I would like to get relevant image URLs (gif, JPEG, WEBP, etc) from an number of websites. These websites will be different every time so I can not build a scraper.
This is the automation that i tried:
- Get Page as HTML
- Prompt the HTML with OpenAI with this prompt :
Review the HTML code of a concert website and identify the highest-resolution image that most likely features musicians, artists, or bands. Prioritize images with filenames, URLs, alt text, or surrounding metadata containing keywords like ‘concert,’ ‘musician,’ ‘artist,’ ‘band,’ ‘live,’ ‘performance,’ or the names of jazz musician artists or bands. Ensure the image has the largest pixel dimensions or file size and is in a preferred format such as JPEG, PNG, or WEBP. Also, give priority to images with artist names, concert dates, or other relevant context in the surrounding text.
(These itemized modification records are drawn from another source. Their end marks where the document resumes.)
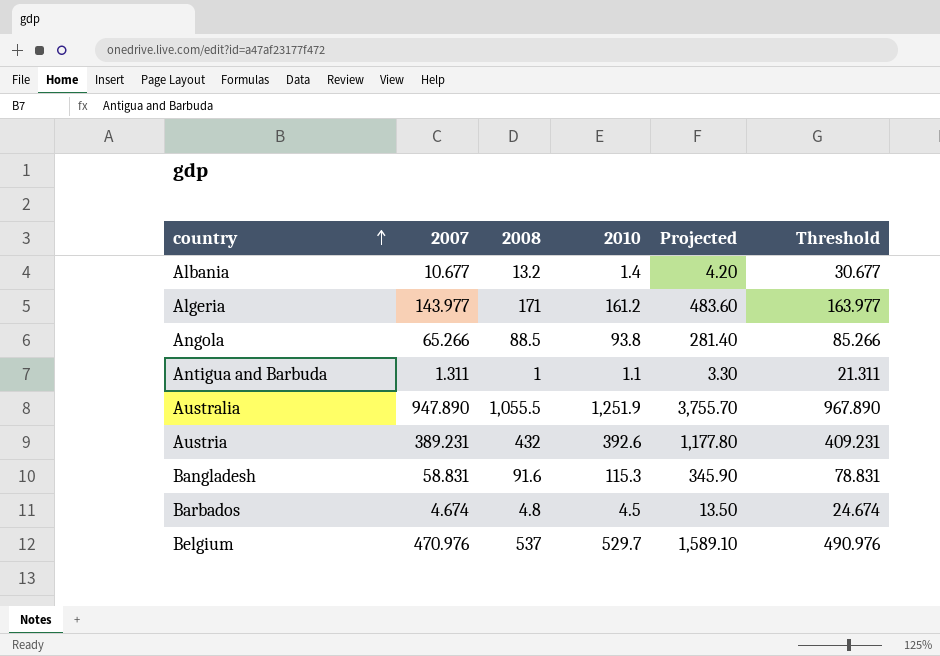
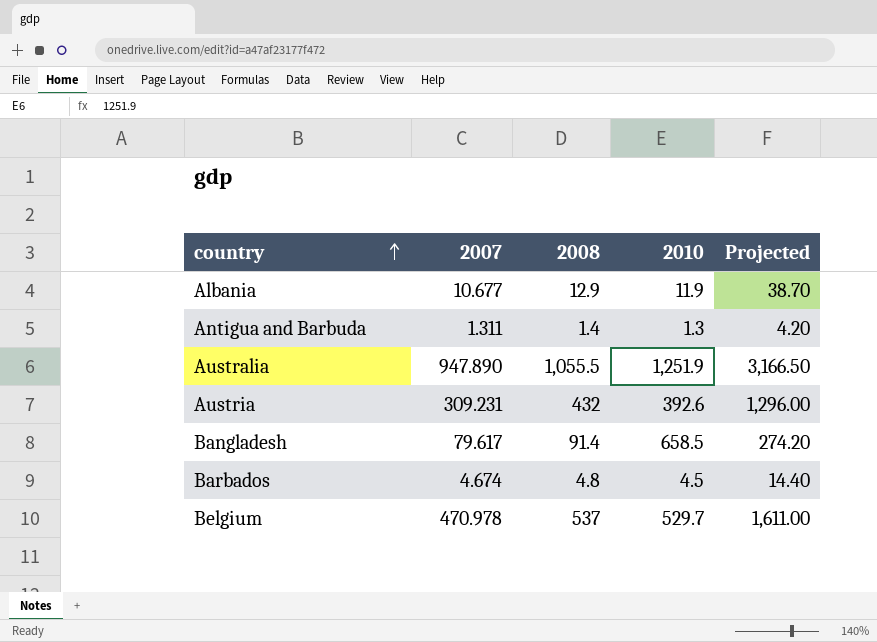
column Threshold | formula: [2007] + 20 -> none
column Projected | formula: [2010] * 3 -> [2008] * 3
row Algeria: 143.977 | 171 | 161.2 | 483.60 | 163.977 -> none
row Angola: 65.266 | 88.5 | 93.8 | 281.40 | 85.266 -> none
Albania | 2008: 13.2 -> 12.9
Albania | 2010: 1.4 -> 11.9
Antigua and Barbuda | 2008: 1 -> 1.4
Antigua and Barbuda | 2010: 1.1 -> 1.3
Austria | 2007: 389.231 -> 309.231
Bangladesh | 2007: 58.831 -> 79.617
Bangladesh | 2008: 91.6 -> 91.4
Bangladesh | 2010: 115.3 -> 658.5
Belgium | 2007: 470.976 -> 470.978

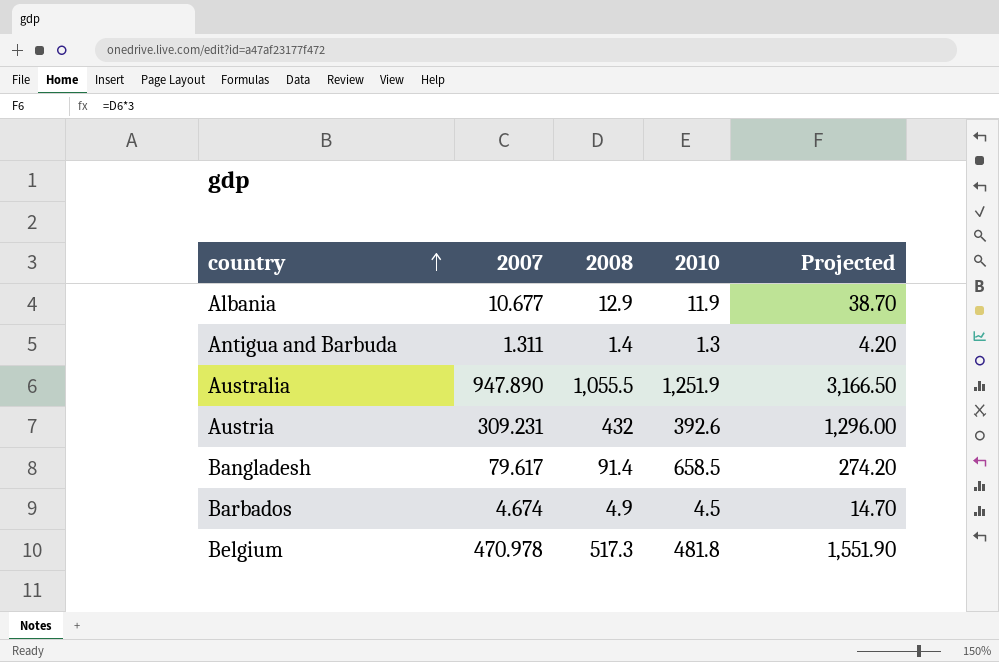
Barbados | 2008: 4.8 -> 4.9
Barbados | Projected: 14.40 -> 14.70
Belgium | 2008: 537 -> 517.3
Belgium | 2010: 529.7 -> 481.8
Belgium | Projected: 1,611.00 -> 1,551.90

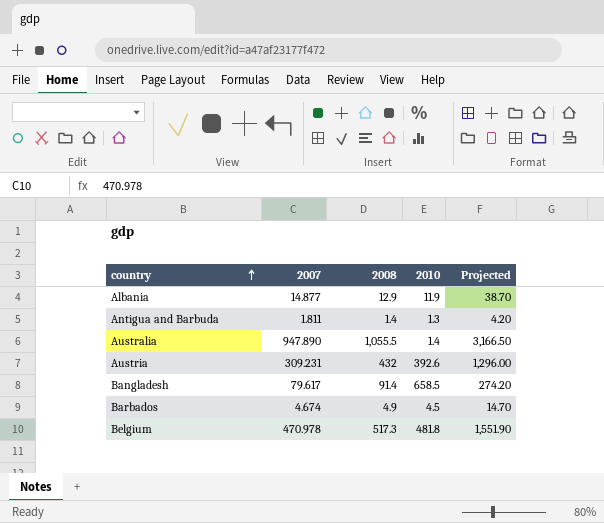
Albania | 2007: 10.677 -> 14.877
Antigua and Barbuda | 2007: 1.311 -> 1.811
Australia | 2010: 1,251.9 -> 1.4

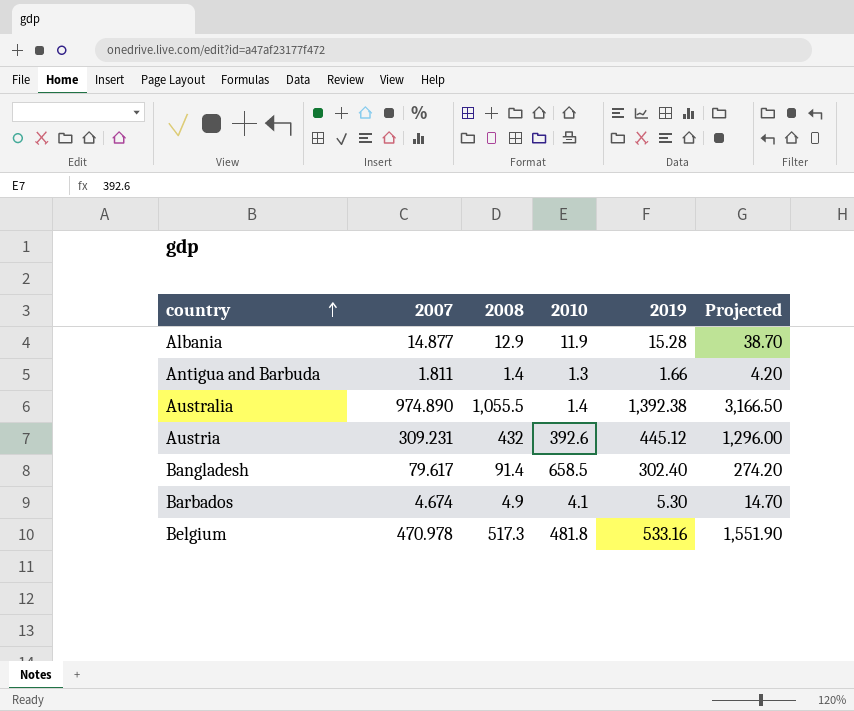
column 2019 | position: none -> 5
Australia | 2007: 947.890 -> 974.890
Barbados | 2010: 4.5 -> 4.1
Exclude decorative images such as logos, icons, or any images not relevant to the concert content. If multiple images have equal resolution, select the first occurrence with the most relevant metadata. Extract and output only the direct URL of the single highest-resolution image, with no additional text or metadata. If no image is found meeting these criteria, output: no image found.
This doesnt work because the HTML is usually too long.
Any thoughts or other approaches that may work?